Пока мы разговариваем с рохинья и снимаем их быт в лагере, на «Кутупалонг» быстро опускается тьма. В это время на дороге со стороны границы с Мьянмой появляются грузовики – один большой, другой поменьше. В кузовах сидят новые беженцы, спасшиеся из Аракана.
Что сейчас там творится, непонятно.
Одни рохинья убеждены, что в штате Аракан уже не осталось никого живого. Другие вторят им, рассказывая о том, что не всегда в Мьянме сжигали пустые дома – случалось, в них сначала загоняли тех, кто не успел сбежать. Истории эти настолько страшные, что верить им не хочется. С другой стороны – то, что происходило в Мьянме, заставило десятки тысяч людей бежать в Бангладеш – в совершенно нечеловеческие условия. И те, кто добрались, рады своему избавлению.

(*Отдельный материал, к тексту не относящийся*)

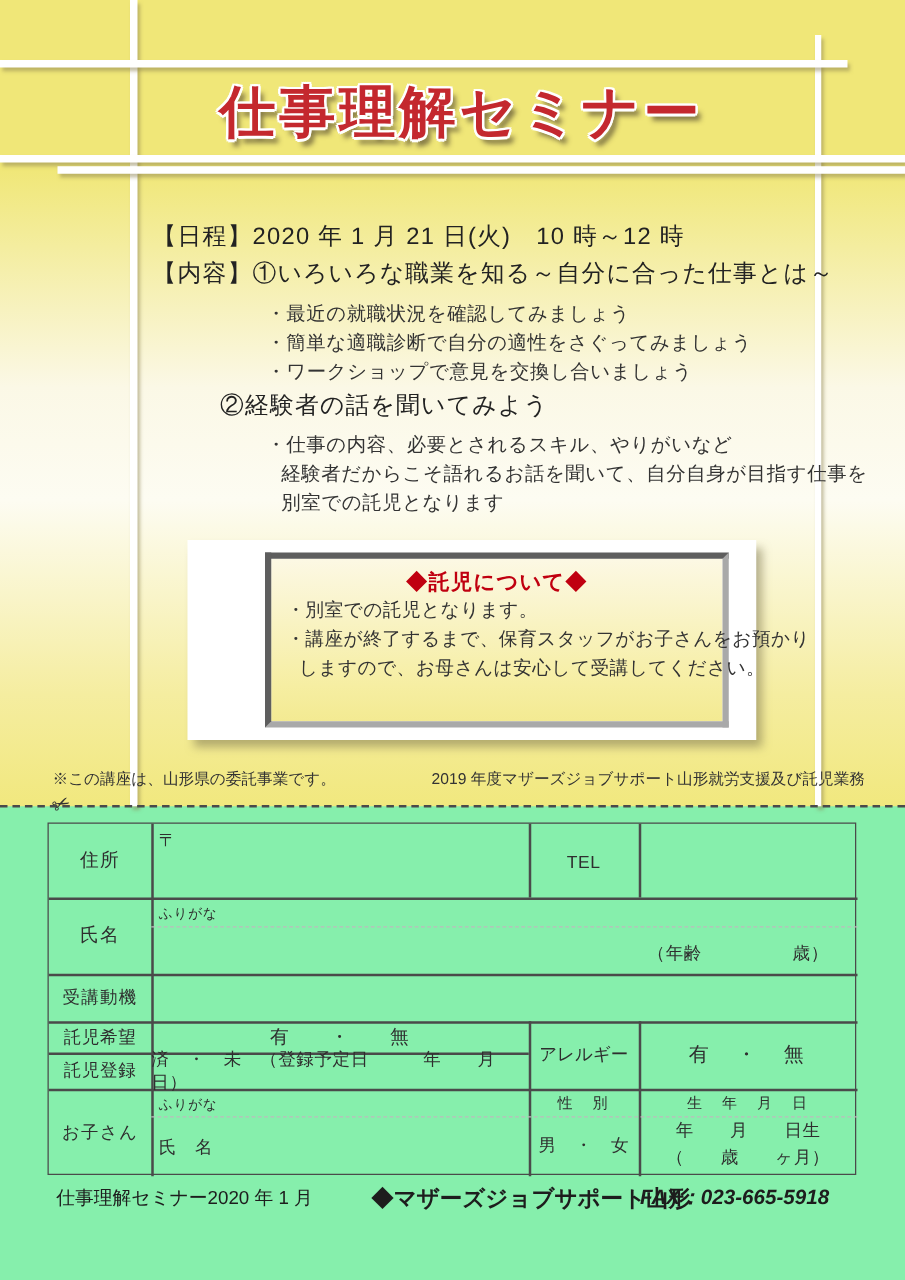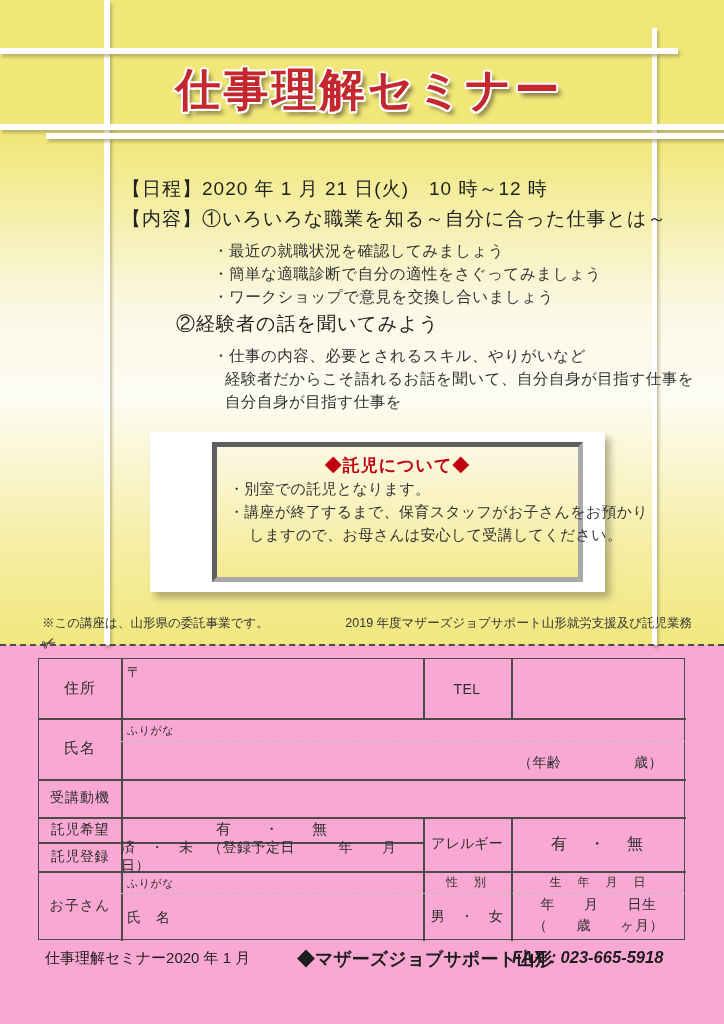--- a/index.html
+++ b/index.html
@@ -1,19 +1,19 @@
 <!DOCTYPE html>
 <html><head>
 <meta charset="utf-8">
 <style>
   * { margin:0; padding:0; box-sizing:border-box; }
   html,body { background:#ffffff; }
   .page {
     position:relative; width:724px; height:1024px; overflow:hidden;
-    background:#f9a8d4;
+    background:#86efac;
     font-family:"Liberation Sans", sans-serif;
     color:#2a2a2a;
   }
   
   .flyer {
     position:absolute; left:0; top:0; width:724px; height:645px;
     background:linear-gradient(180deg,#f0e778 0%,#f0e778 21%,#fbf8e6 48%,#fdfcf2 62%,#f5eda0 86%,#f1e87e 100%);
   }
   .wline { position:absolute; background:#ffffff; box-shadow:2px 3px 3px rgba(140,130,80,.5); }
   .vl { width:6px; }
@@ -34,21 +34,21 @@
     background:#ffffff; box-shadow:5px 6px 7px rgba(125,118,80,.55);
   }
   .cbox-inner {
     position:absolute; left:22px; top:10px; right:22px; bottom:10px;
     border:5px solid; border-color:#5e5e5e #a9a9a9 #a9a9a9 #5e5e5e;
     background:linear-gradient(180deg,#fcf8e4 0%,#f6eea2 78%,#f3ea92 100%);
     margin-left:40px;
   }
   .cbox-title { margin-top:7px; text-align:center; font-size:17px; font-weight:bold; color:#c00010; letter-spacing:1px; }
   .cbox-line { font-size:15px; letter-spacing:.3px; color:#333; line-height:23px; padding-left:12px; white-space:nowrap; }
-  .cbox-line.indent { padding-left:32px; }
+  .cbox-line.indent { padding-left:22px; }
   
   .note { position:absolute; top:615px; font-size:12.5px; color:#333; white-space:nowrap; }
   .cutline { position:absolute; left:0; top:644px; width:724px; border-top:2px dashed #4a4a4a; }
   .scissors { position:absolute; left:42px; top:633px; font-size:17px; color:#333; transform:rotate(-25deg); }
   
   .ftable { position:absolute; left:38px; top:658px; width:647px; height:282px; border:1.5px solid #4a4a4a; }
   .fl { position:absolute; background:#4a4a4a; }
   .fl.h { height:1.5px; }
   .fl.v { width:1.5px; }
   .fdash { position:absolute; height:0; border-top:1.5px dashed #bcbcbc; }
@@ -82,21 +82,21 @@
   <div class="txt t19" style="left:122px; top:176px;">【日程】2020 年 1 月 21 日(火)　10 時～12 時</div>
   <div class="txt t19" style="left:122px; top:206px;">【内容】①いろいろな職業を知る～自分に合った仕事とは～</div>
 
   <div class="txt t15" style="left:213px; top:241px;">・最近の就職状況を確認してみましょう</div>
   <div class="txt t15" style="left:213px; top:264px;">・簡単な適職診断で自分の適性をさぐってみましょう</div>
   <div class="txt t15" style="left:213px; top:287px;">・ワークショップで意見を交換し合いましょう</div>
 
   <div class="txt t19" style="left:176px; top:311px;">②経験者の話を聞いてみよう</div>
   <div class="txt t15" style="left:225px; top:369px;">経験者だからこそ語れるお話を聞いて、自分自身が目指す仕事を</div>
   <div class="txt t15" style="left:213px; top:346px;">・仕事の内容、必要とされるスキル、やりがいなど</div>
-  <div class="txt t15" style="left:225px; top:392px;">自分自身が目指す仕事を</div>
+  <div class="txt t15" style="left:225px; top:392px;">別室での託児となります</div>
 
   <div class="cbox-outer">
     <div class="cbox-inner">
       <div class="cbox-title">◆託児について◆</div>
       <div class="cbox-line">・別室での託児となります。</div>
       <div class="cbox-line">・講座が終了するまで、保育スタッフがお子さんをお預かり</div>
       <div class="cbox-line indent">しますので、お母さんは安心して受講してください。</div>
     </div>
   </div>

Перед самым отъездом мы все-таки находим рохинья, у которого остался родственник в Аракане.
— У меня там брат, мы с ним созванивались, — рассказывает нам Саллимула, худощавый темноволосый мальчик, одетый в зеленую футболку. – Когда пришли солдаты, мы все пытались сбежать. Перебегали от дома к дому. Везде были блок-посты. Если бы увидели, застрелили. У меня получилось ускользнуть, а брат остался.
— В городе?
— Нет, все города сейчас пустые. У нас магазин был, сейчас закрытый стоит. А брат в лесу от солдат прячется.
— Солдаты обыскивают леса?
— Обстреливают. Из минометов. Если узнают, где группа людей может быть, туда и стреляют.
Вокруг уже совсем темно. Спасает только свет автомобильных фар и огонь, на котором готовят еду. Чуть вдалеке небольшое светлое пятно: маленькая мечеть, сколоченная из стеблей бамбука по 30 така за штуку. Макс торопит нас, пора возвращаться в город – ночью в Бангладеш не всегда безопасно.
«Спроси их, о чем они мечтают. Остаться здесь, в Бангладеш, или вернуться в Мьянму, когда все придет в норму?»
Спрашивает, переводит.
«Ни о чем не мечтают, ничего не осталось. Но возвращаться не хотят».